» ABOUT THIS EXERCISE:
Reproduce only the lines from the one containing "Marvel Two-In-One #41: 22" through the end of the data, exactly as they stand.

[[ SUPPLIED INFORMATION open ]]

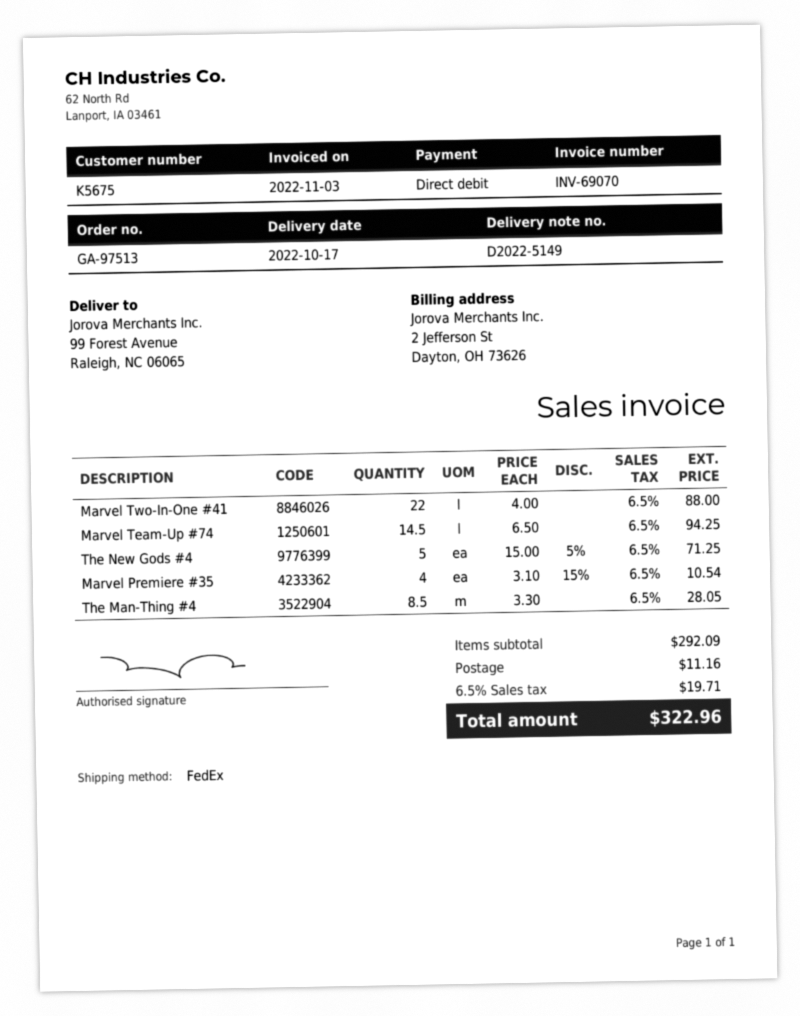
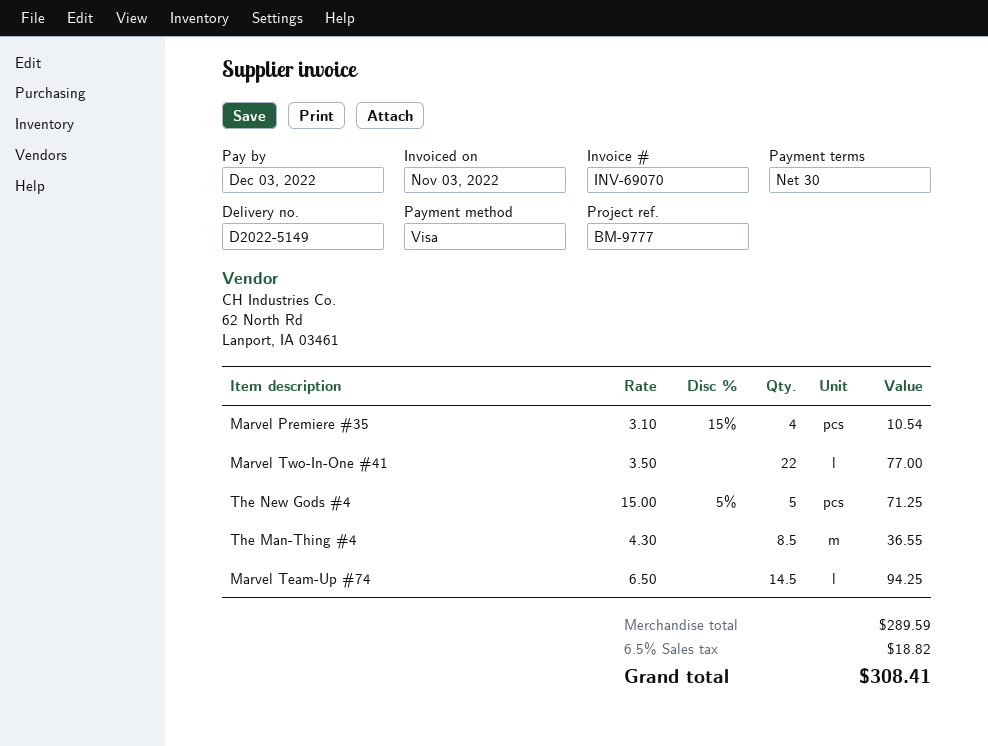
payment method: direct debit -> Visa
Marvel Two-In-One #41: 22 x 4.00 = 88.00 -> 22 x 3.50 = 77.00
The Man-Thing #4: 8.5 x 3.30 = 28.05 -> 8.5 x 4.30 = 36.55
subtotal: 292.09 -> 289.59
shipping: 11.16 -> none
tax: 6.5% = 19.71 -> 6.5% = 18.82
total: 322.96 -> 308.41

[[ SUPPLIED INFORMATION closed ]]

» RESPONSE BOX:
Marvel Two-In-One #41: 22 x 4.00 = 88.00 -> 22 x 3.50 = 77.00
The Man-Thing #4: 8.5 x 3.30 = 28.05 -> 8.5 x 4.30 = 36.55
subtotal: 292.09 -> 289.59
shipping: 11.16 -> none
tax: 6.5% = 19.71 -> 6.5% = 18.82
total: 322.96 -> 308.41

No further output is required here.